Current employment: Economic development consultant
to Get Where You Need to Go?
“In the rainy season, the river would rise by as much as fifteen feet. During one very wet year, my sister, my cousin, and I missed months of classes because it was impossible to cross the river to get to school.”
Fernando grew up in a remote settlement, nineteen miles of dirt road away from the closest village. Although the local elementary school was fairly close to his home, Fernando and his siblings had to ford a river on horseback to reach it. This was manageable when the weather was good, but during Guatemala’s rainy season—May through October—the river would rise, sometimes making this an impossible task. Attending secondary school was even more of a challenge. The closest public high school was thirteen miles away, but there were no paved roads in that direction. The next nearest option was a private school in Esquipulas, four hours away. It was clear that getting an education would demand a great sacrifice, and at the age of fourteen, Fernando left home and lived alone so he could go to school.

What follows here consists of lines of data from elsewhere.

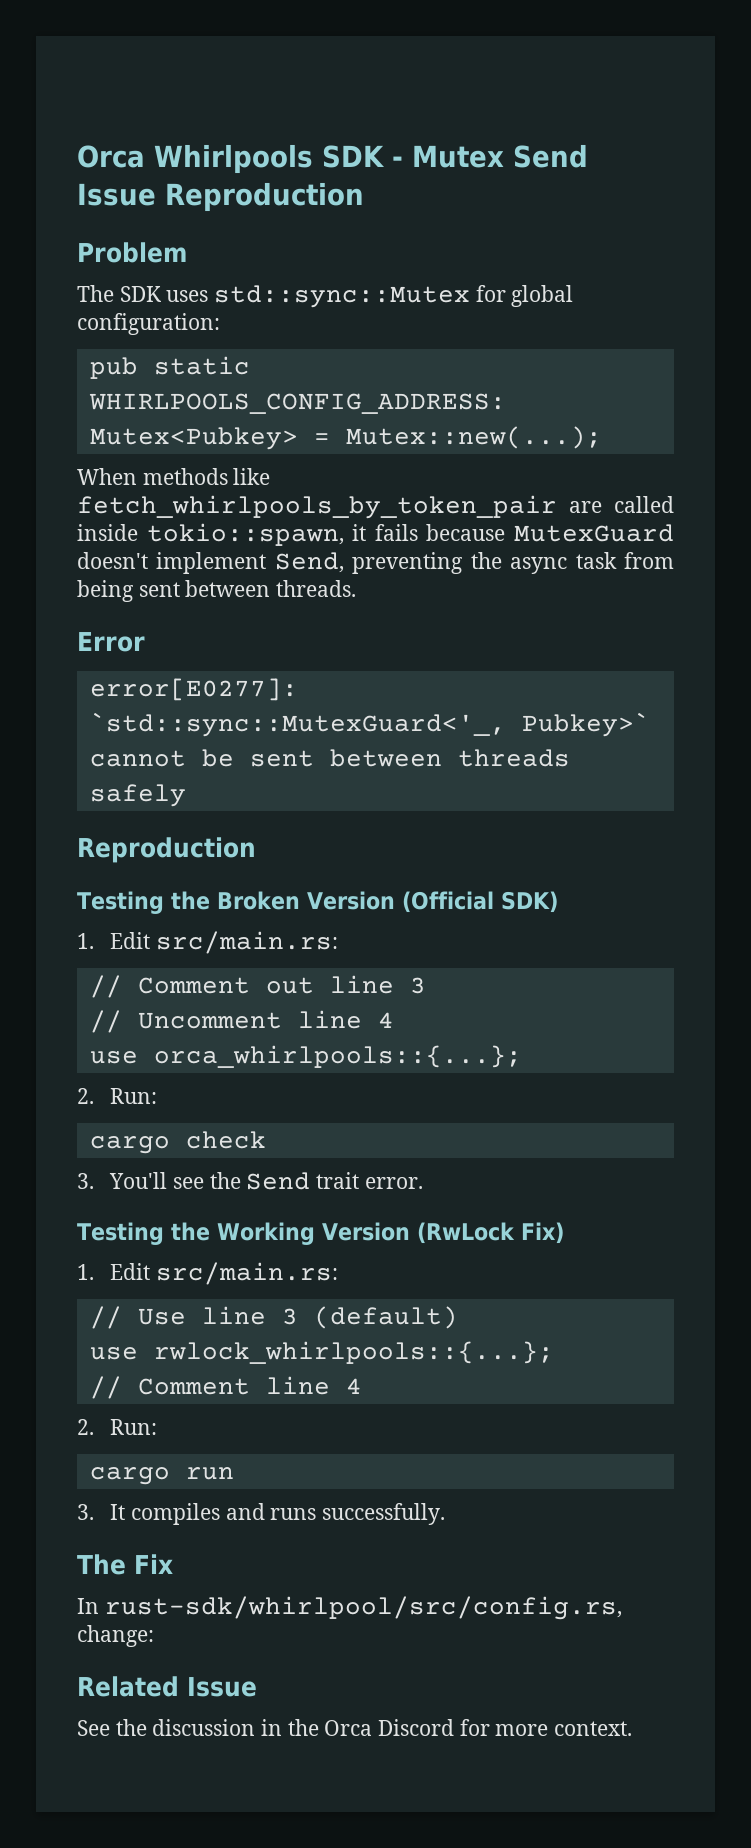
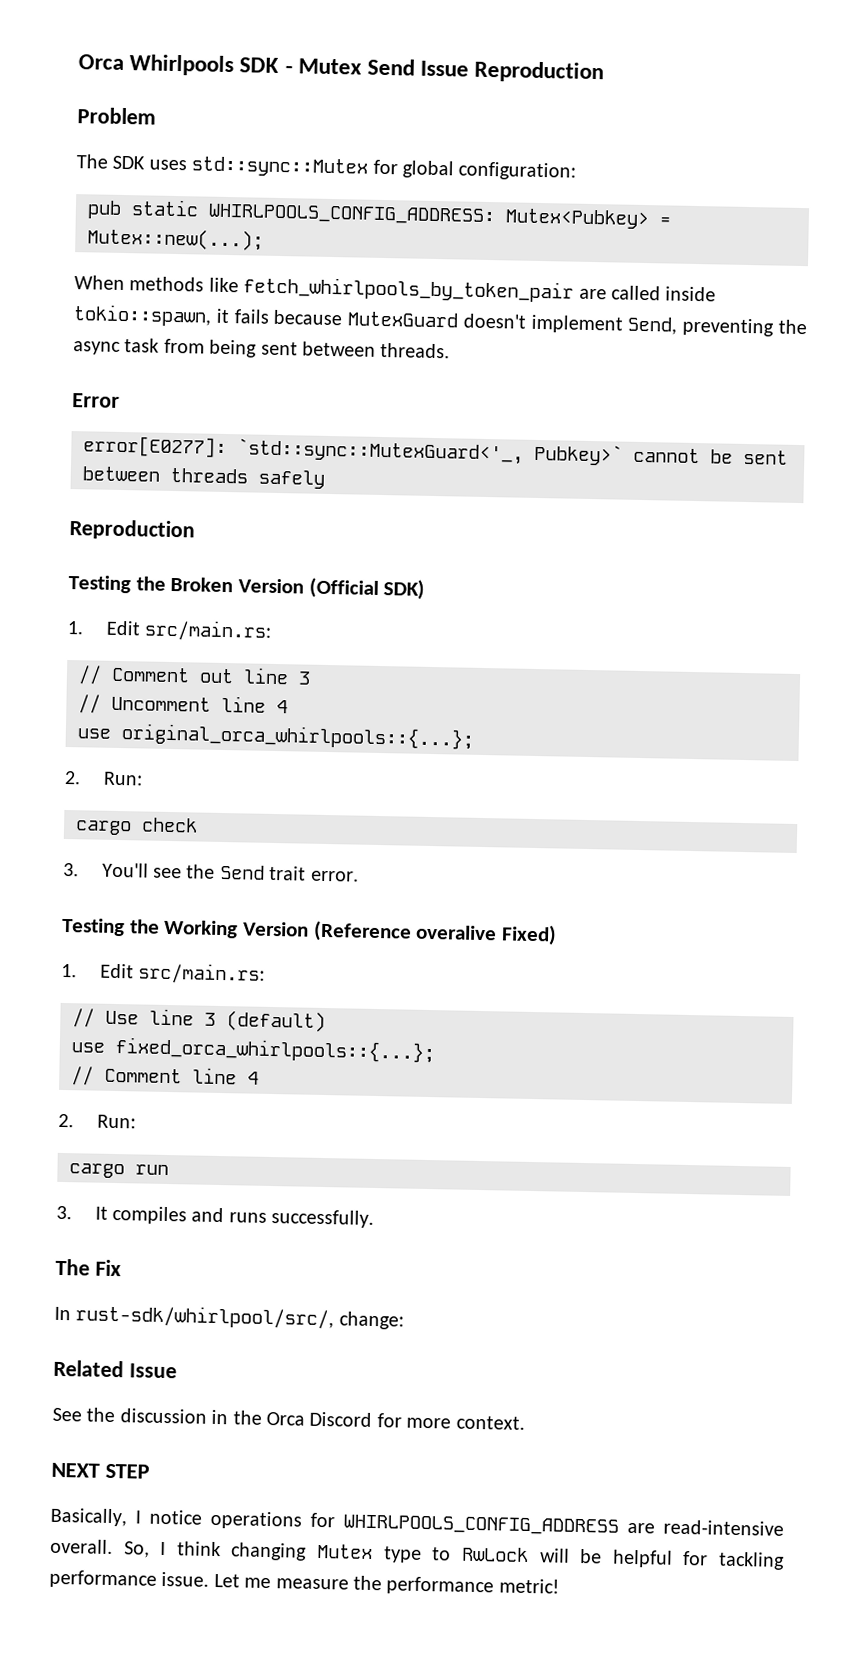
- use orca_whirlpools::{...};
+ use original_orca_whirlpools::{...};
- Testing the Working Version (RwLock Fix)
+ Testing the Working Version (Reference overalive Fixed)
- use rwlock_whirlpools::{...};
+ use fixed_orca_whirlpools::{...};
- In rust-sdk/whirlpool/src/config.rs, change:
+ In rust-sdk/whirlpool/src/, change:
+ NEXT STEP
+ Basically, I notice operations for WHIRLPOOLS_CONFIG_ADDRESS are read-intensive overall. So, I think changing Mutex type to RwLock will be helpful for tackling performance issue. Let me measure the performance metric!

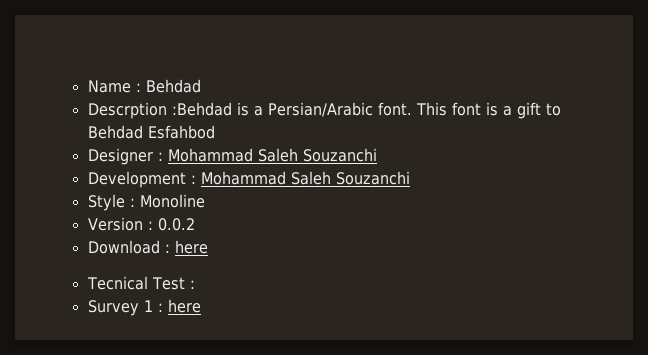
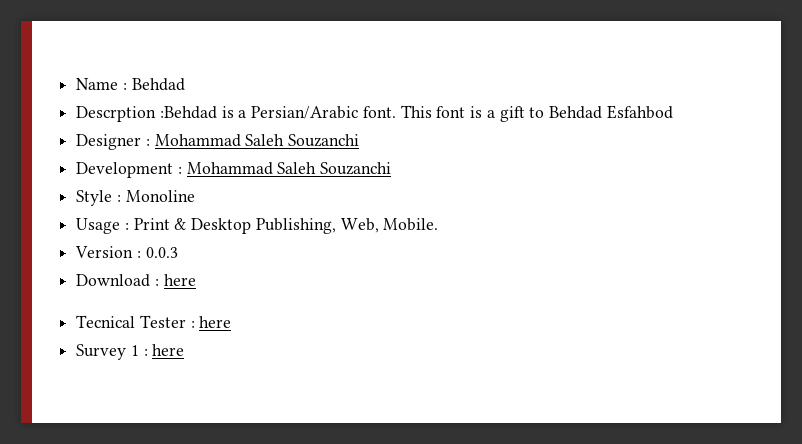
+ Usage : Print & Desktop Publishing, Web, Mobile.
- Version : 0.0.2
+ Version : 0.0.3
- Tecnical Test :
+ Tecnical Tester : here

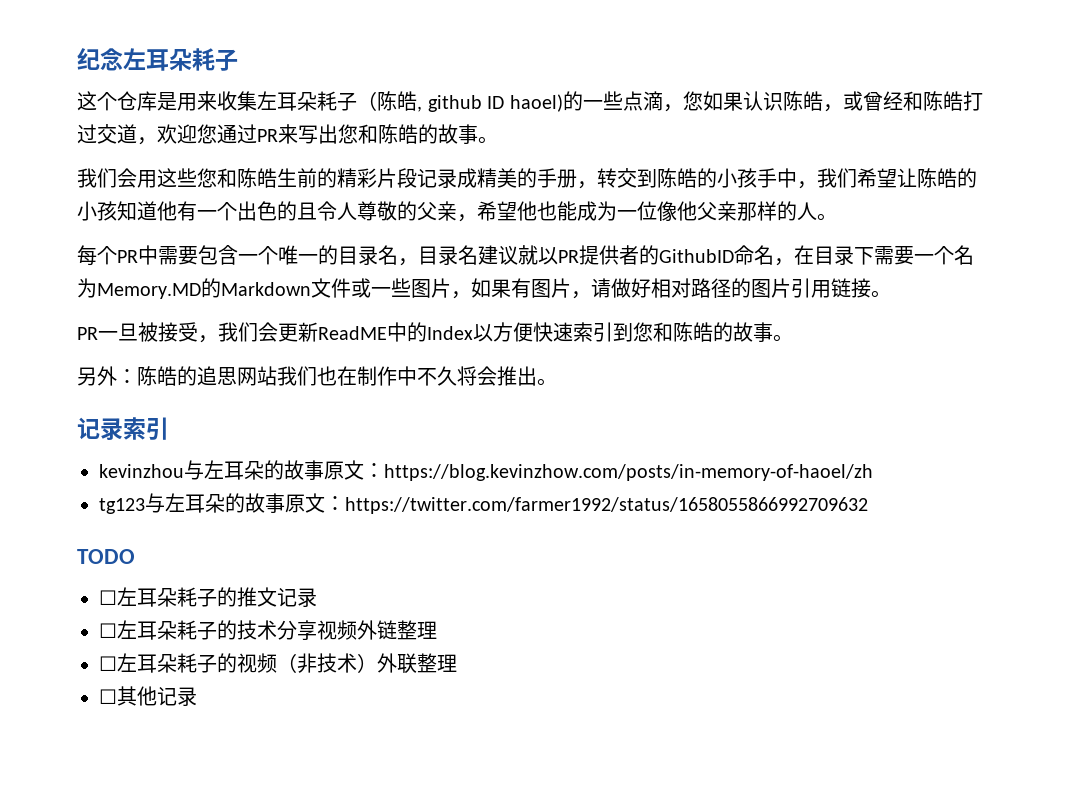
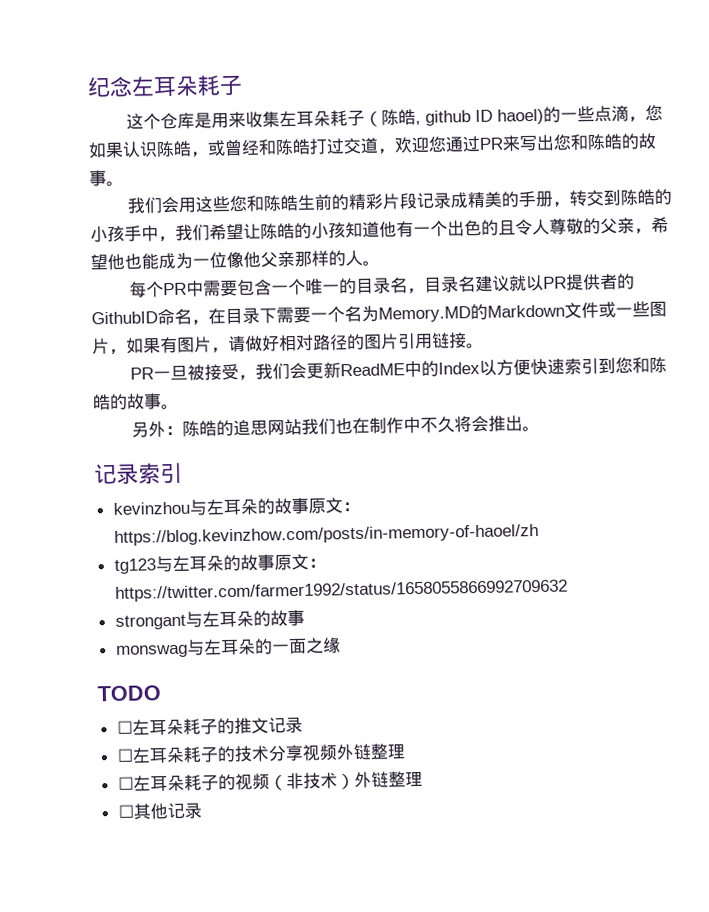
+ strongant与左耳朵的故事
+ monswag与左耳朵的一面之缘
- ☐左耳朵耗子的视频（非技术）外联整理
+ ☐左耳朵耗子的视频（非技术）外链整理

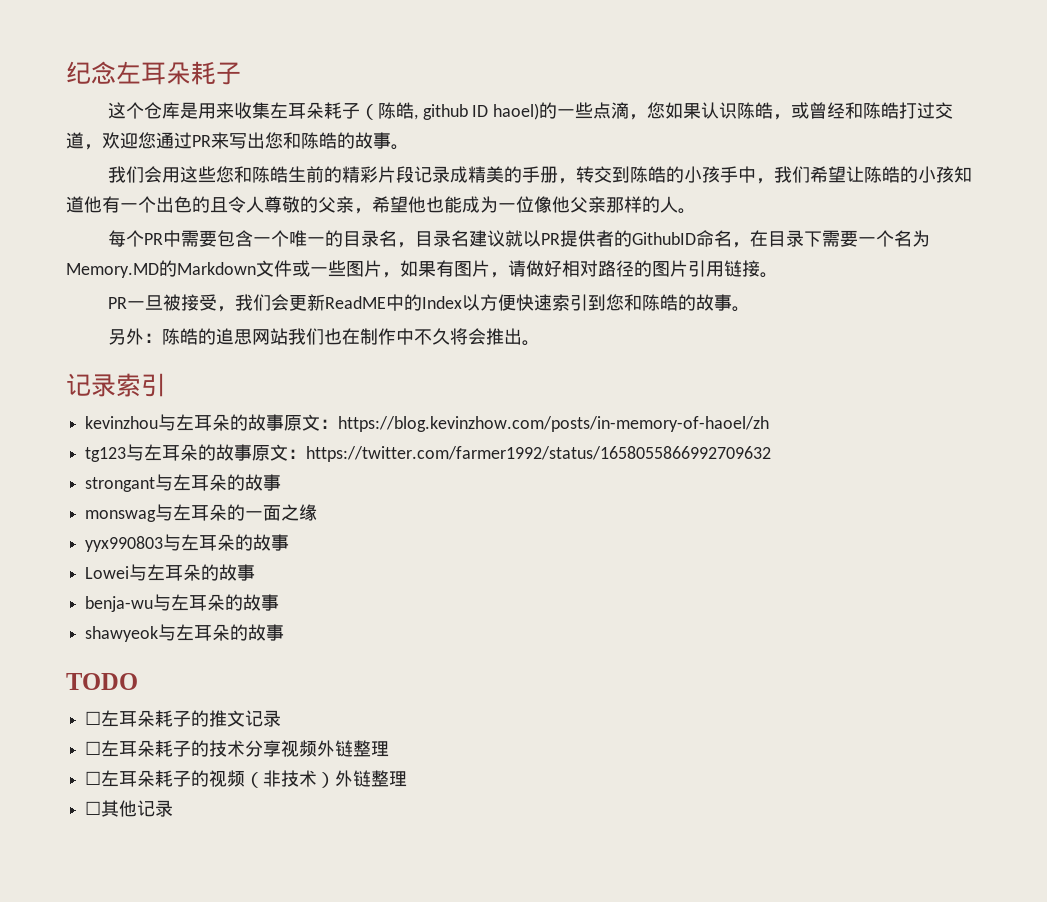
+ yyx990803与左耳朵的故事
+ Lowei与左耳朵的故事
+ benja-wu与左耳朵的故事
+ shawyeok与左耳朵的故事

“My main goal is to show these students that they have more options in life.”
After graduating from Universidad Francisco Marroquín, Fernando worked in the private sector for five years before accepting a job with a Guatemalan government program that aims to increase the competitiveness of local businesses. When he started, he inherited a nearly bankrupt program that had spent a great deal of money and had little to show for it. Today Fernando’s efforts at the agency are directed not at distributing money, but at information exchange. He identifies opportunities for growth and helps connect local businesspeople with sources of private investment.
Like all ITA graduates, Fernando is always on the lookout to encourage others to get a good education. Recently, three students from his hometown received scholarships for tuition at a private school in a distant town, but they had no way to pay for living expenses, so Fernando covered these costs. He keeps in close touch with other ITA graduates. Together they are working on a program to provide scholarships to students who excel in elementary school but who cannot access private middle and high schools because of financial or geographic constraints.